# Consumer Group Rebalance Protocol (KIP-848)

[KIP-848](https://cwiki.apache.org/confluence/display/KAFKA/KIP-848%3A+The+Next+Generation+of+the+Consumer+Rebalance+Protocol) introduces a next-generation consumer group rebalance protocol that can deliver up to 20x faster rebalances while eliminating stop-the-world pauses. This guide focuses specifically on using this protocol with Karafka - certain KIP-848 features and limitations not relevant to Karafka applications are intentionally omitted.

!!! info "Low-Level Protocol Details"

    Parts of this documentation are based on the [librdkafka KIP-848](https://github.com/confluentinc/librdkafka/blob/v2.12.0/INTRODUCTION.md#next-generation-consumer-group-protocol-kip-848). Big thank you to the librdkafka team for allowing me to build upon their excellent documentation.

    For detailed low-level information about the next generation consumer group protocol, including internal implementation details and protocol specifications, see the librdkafka documentation linked above.

## Consumer Group Rebalance Protocol (KIP-848) / Overview

Traditional consumer rebalancing requires **all** consumers to stop processing during coordination, even if only one consumer joins or leaves the group. KIP-848 solves this by moving coordination logic to the Kafka broker and allowing consumers to continue processing while rebalancing happens incrementally in the background.

**Key Benefits:**

- Rebalances complete several times faster in large consumer groups
- Consumers continue processing messages during rebalancing
- Only affected consumers pause briefly when receiving new partition assignments
- Better isolation when some consumers are slower than others
- Improved operational visibility with server-side coordination

## Consumer Group Rebalance Protocol (KIP-848) / When to use the new protocol

- **With large consumer groups:** If your consumer groups have 10+ consumers managing many partitions, you will see the most dramatic improvements.

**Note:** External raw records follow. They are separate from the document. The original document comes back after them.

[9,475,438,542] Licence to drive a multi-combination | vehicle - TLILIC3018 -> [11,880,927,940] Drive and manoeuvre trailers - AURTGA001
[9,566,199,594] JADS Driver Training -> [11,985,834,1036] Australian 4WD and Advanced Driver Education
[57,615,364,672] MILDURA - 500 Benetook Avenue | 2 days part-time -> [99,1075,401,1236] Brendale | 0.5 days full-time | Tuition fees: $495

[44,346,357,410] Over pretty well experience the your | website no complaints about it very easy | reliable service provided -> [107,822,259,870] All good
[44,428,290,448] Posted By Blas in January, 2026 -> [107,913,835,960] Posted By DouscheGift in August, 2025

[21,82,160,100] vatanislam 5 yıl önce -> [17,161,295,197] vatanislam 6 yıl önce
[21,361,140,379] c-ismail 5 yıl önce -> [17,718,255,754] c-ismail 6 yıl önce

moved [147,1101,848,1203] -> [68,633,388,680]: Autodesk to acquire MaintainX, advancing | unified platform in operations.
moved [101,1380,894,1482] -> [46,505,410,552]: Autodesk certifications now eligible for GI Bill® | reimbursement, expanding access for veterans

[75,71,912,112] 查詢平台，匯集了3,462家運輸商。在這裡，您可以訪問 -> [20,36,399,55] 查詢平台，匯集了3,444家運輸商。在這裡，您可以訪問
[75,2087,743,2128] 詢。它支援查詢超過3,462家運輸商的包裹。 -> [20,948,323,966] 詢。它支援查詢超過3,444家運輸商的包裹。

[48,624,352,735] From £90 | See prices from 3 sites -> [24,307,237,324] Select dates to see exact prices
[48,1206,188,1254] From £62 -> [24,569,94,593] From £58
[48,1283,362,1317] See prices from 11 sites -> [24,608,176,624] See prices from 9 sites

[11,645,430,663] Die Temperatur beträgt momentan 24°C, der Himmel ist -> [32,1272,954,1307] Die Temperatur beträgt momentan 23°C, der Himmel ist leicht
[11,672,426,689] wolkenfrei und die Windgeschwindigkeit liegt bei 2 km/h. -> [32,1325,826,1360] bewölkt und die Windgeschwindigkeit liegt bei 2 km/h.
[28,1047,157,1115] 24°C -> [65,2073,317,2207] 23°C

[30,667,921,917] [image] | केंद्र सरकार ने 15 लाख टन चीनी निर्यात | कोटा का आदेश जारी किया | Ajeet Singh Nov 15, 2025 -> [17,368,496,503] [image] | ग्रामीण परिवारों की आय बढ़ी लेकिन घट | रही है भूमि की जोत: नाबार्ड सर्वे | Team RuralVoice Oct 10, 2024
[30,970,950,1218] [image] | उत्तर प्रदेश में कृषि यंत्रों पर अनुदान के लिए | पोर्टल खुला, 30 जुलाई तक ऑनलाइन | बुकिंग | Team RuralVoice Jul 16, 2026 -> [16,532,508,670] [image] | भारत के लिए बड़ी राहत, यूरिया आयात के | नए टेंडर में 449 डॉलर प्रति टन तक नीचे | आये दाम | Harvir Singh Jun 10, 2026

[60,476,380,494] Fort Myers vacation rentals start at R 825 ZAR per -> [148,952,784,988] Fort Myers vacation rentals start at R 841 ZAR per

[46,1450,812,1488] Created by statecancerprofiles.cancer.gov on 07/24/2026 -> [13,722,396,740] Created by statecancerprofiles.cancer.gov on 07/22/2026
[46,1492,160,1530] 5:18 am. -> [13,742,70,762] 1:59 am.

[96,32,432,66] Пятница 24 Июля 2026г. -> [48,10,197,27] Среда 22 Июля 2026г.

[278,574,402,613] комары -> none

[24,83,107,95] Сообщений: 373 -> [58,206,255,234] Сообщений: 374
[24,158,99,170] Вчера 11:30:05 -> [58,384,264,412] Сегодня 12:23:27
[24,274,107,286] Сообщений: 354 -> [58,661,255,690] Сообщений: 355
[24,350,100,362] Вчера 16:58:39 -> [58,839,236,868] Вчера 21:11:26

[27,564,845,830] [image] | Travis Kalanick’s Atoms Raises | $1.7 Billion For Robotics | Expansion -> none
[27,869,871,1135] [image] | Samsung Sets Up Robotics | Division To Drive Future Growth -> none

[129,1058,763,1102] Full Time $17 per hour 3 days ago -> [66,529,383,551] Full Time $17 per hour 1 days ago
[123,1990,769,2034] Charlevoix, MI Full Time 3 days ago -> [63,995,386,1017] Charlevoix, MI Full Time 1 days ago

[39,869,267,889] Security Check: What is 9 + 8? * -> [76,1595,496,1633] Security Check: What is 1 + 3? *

For example, a group with 10 consumers adding 900 partitions completes rebalancing in 5 seconds instead of 103 seconds.

- **For high-availability applications:** If your application can't afford processing interruptions, you will benefit from continuous message processing during rebalances. Financial services, real-time analytics, and fraud detection systems are ideal candidates.

- **In frequently rebalancing environments:** If you have auto-scaling deployments, Kubernetes with frequent pod restarts, or development environments with continuous deployments, you will experience much less disruption.

- **When scaling partitions dynamically:** If you regularly add partitions and topics to match workload changes, the new protocol will handle these changes more efficiently.

## Consumer Group Rebalance Protocol (KIP-848) / Requirements

### Consumer Group Rebalance Protocol (KIP-848) / Requirements / Broker Requirements

- Apache Kafka 4.0+ or Confluent Platform 8.0+
- KRaft mode (ZooKeeper-based clusters must migrate first)

!!! warning "Avoid Known Broker Bugs"

    Some early Kafka releases that shipped the `consumer` protocol contained critical rebalance bugs. In particular, [KAFKA-19862](https://issues.apache.org/jira/browse/KAFKA-19862) could leave a consumer group stuck in the `CompletingRebalance` state, causing consumers to hang rather than rebalance. Before enabling KIP-848 in production, confirm your broker version is **beyond** the release that fixes the known issues for your platform, and validate on a staging cluster first. If you rely on the Karafka [liveness listener](https://karafka.io/docs/Infrastructure-Deployment.md#liveness), its `stability_ttl` check can detect a group frozen in a non-steady join state caused by such bugs.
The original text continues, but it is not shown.